Here’s some common sense advice on what to do now to prepare regarding your investments based on historic events.

We are coming up on Fall which will lead to the start of the winter dead season for selling property. My suggestion to all of you who have a few pigs in your portfolio, is to sell them. You will not be able to do it at the last minute as a result of real estate taking some time to unload. It’s better to sell them now when you can make some money on them than lose them later as a result of not having the additional funds to pay the note when you have tenants that can’t pay their rent, one after another.

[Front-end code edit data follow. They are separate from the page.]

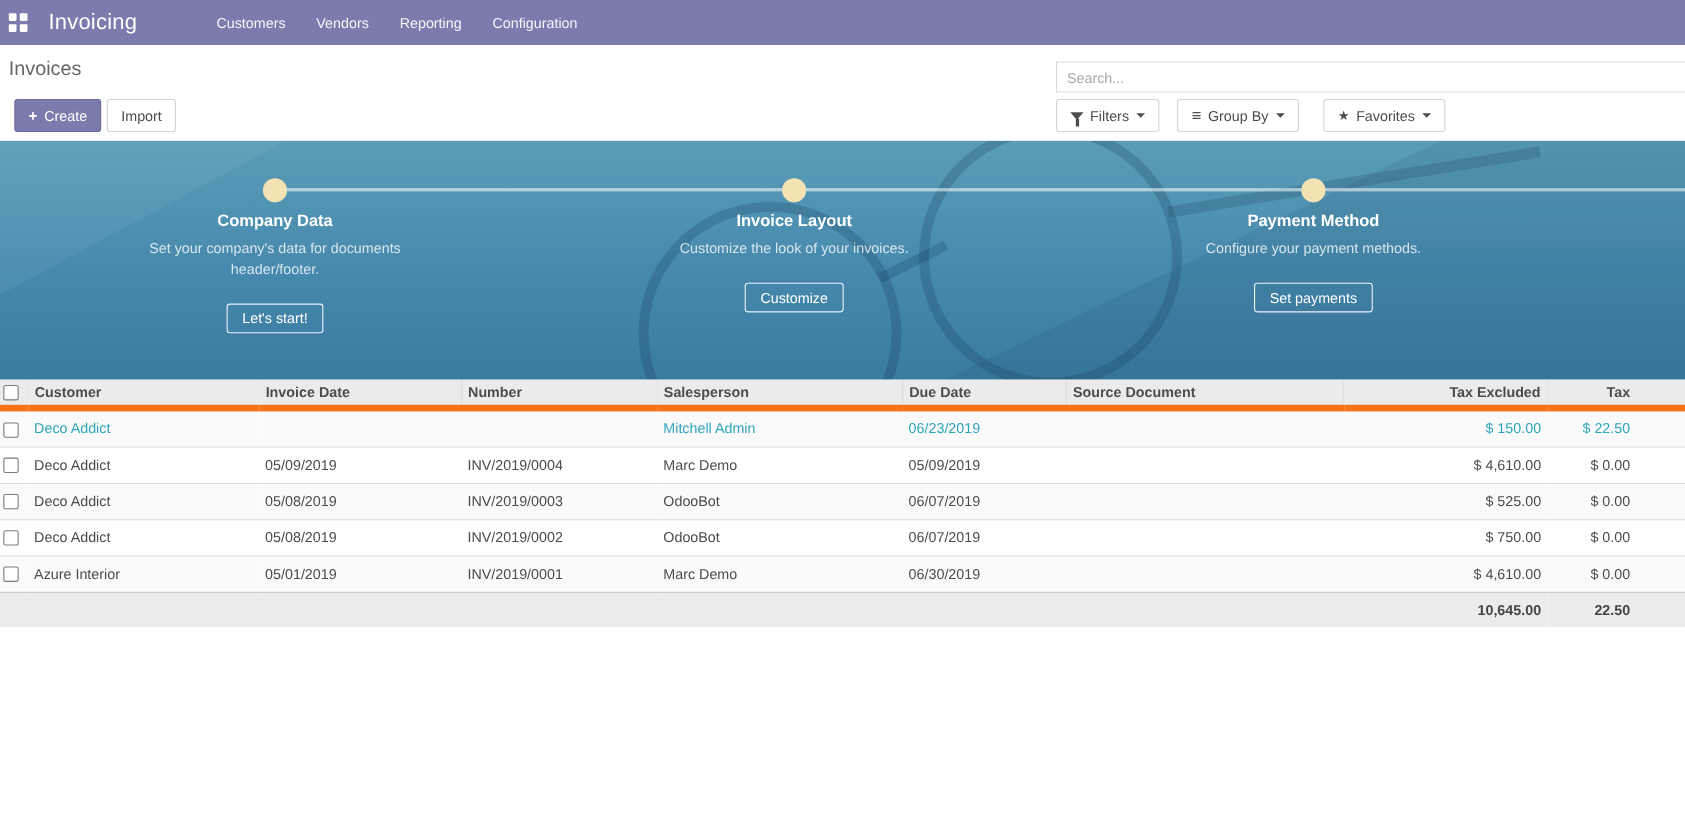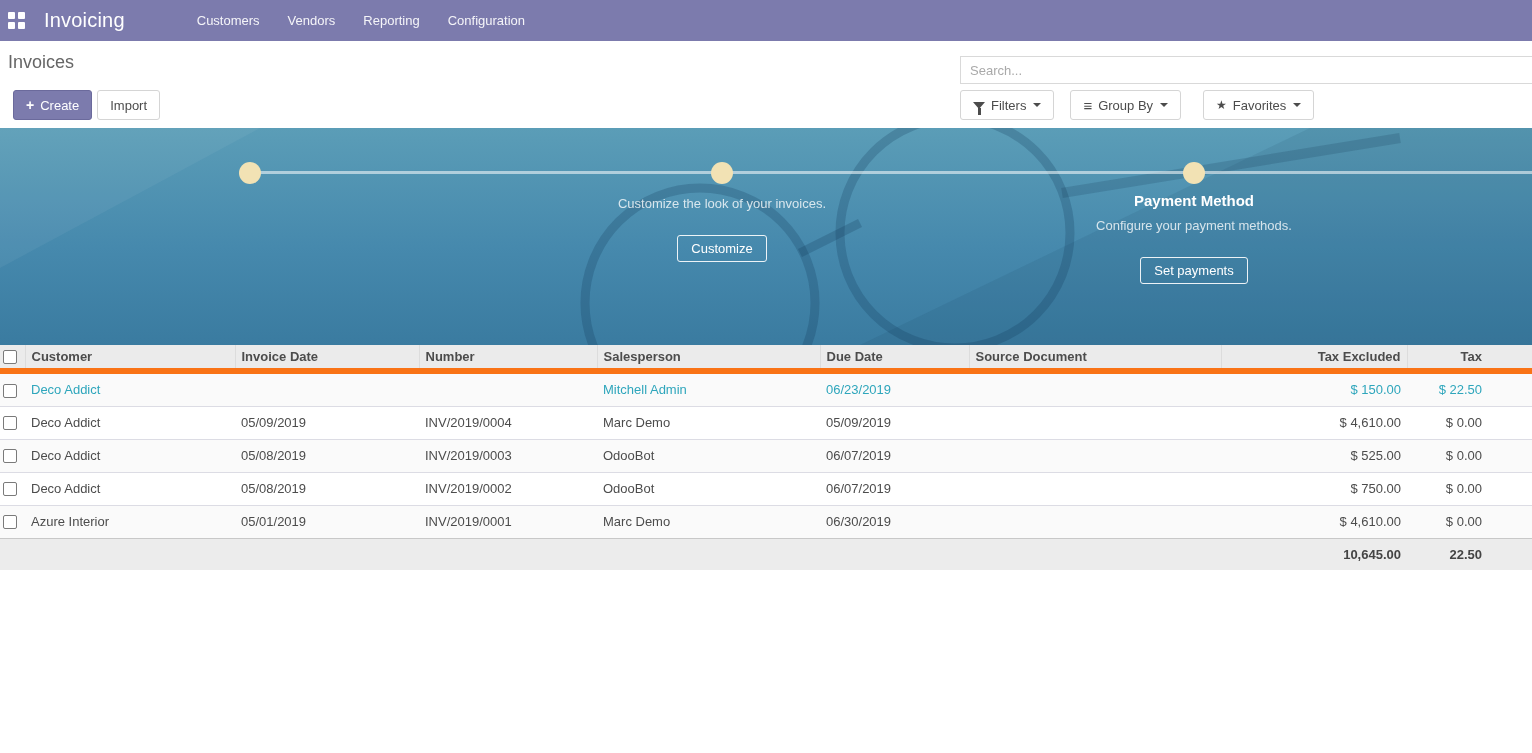--- a/index.html
+++ b/index.html
@@ -146,6 +146,11 @@
     <div class="dot" style="left:711px;"></div>
     <div class="dot" style="left:1183px;"></div>
 
+    <div class="step" style="left:100px;">
+      <div class="title">Company Data</div>
+      <div class="desc">Set your company's data for documents header/footer.</div>
+      <button class="obtn">Let's start!</button>
+    </div>
     <div class="step" style="left:572px;">
       <div class="desc">Customize the look of your invoices.</div>
       <button class="obtn">Customize</button>

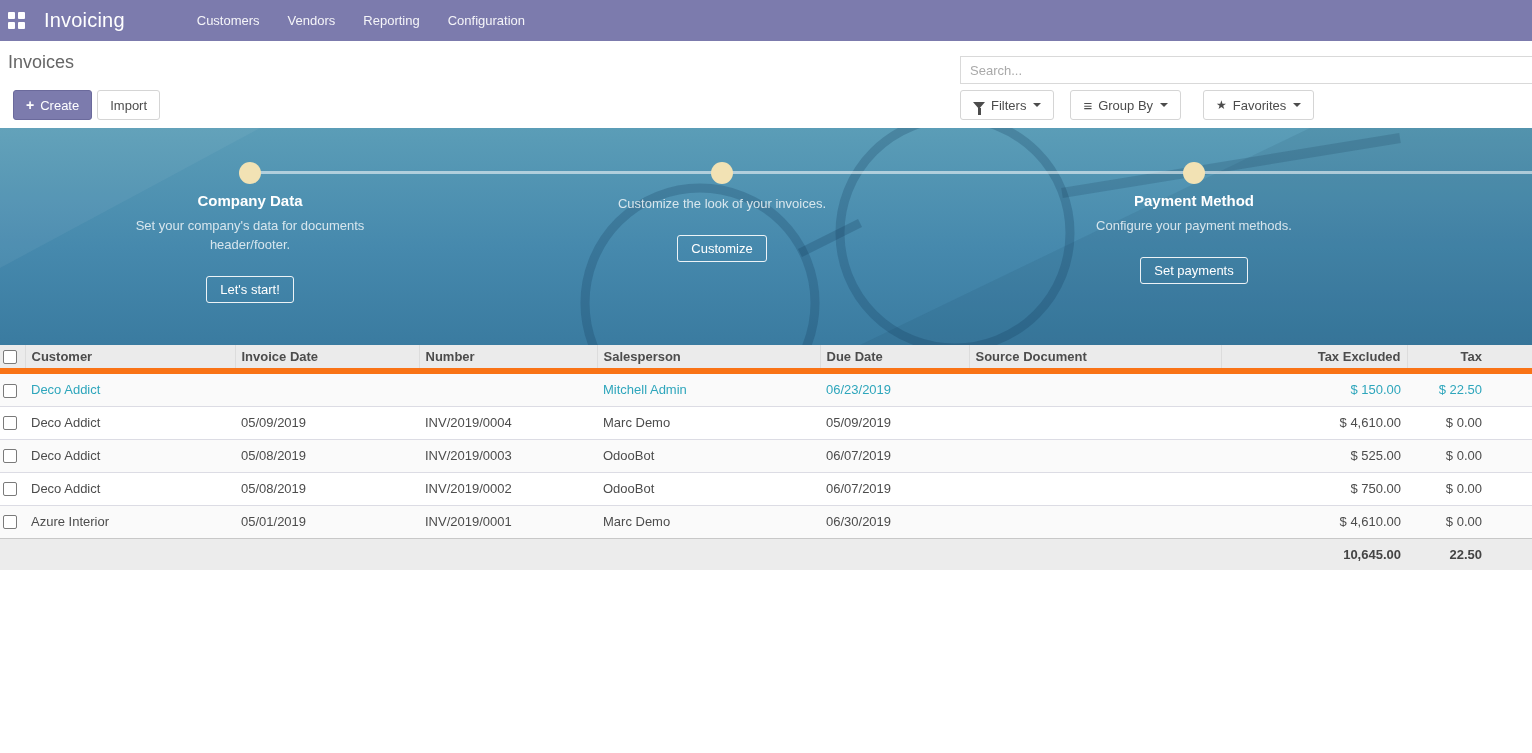--- a/index.html
+++ b/index.html
@@ -152,6 +152,7 @@
       <button class="obtn">Let's start!</button>
     </div>
     <div class="step" style="left:572px;">
+      <div class="title">Invoice Layout</div>
       <div class="desc">Customize the look of your invoices.</div>
       <button class="obtn">Customize</button>
     </div>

If you have mortgages, you will be OK through this economic event if you primarily have good cash flowing properties that you will have the ability to accept half the rent and still cover your note as well as operating expenses, taxes, insurance, repairs, etc. I suggest that everyone spends some time soon getting all of your properties in good condition because there will be a spell of several years where most properties, landlord and owner occupied, will fall into disarray.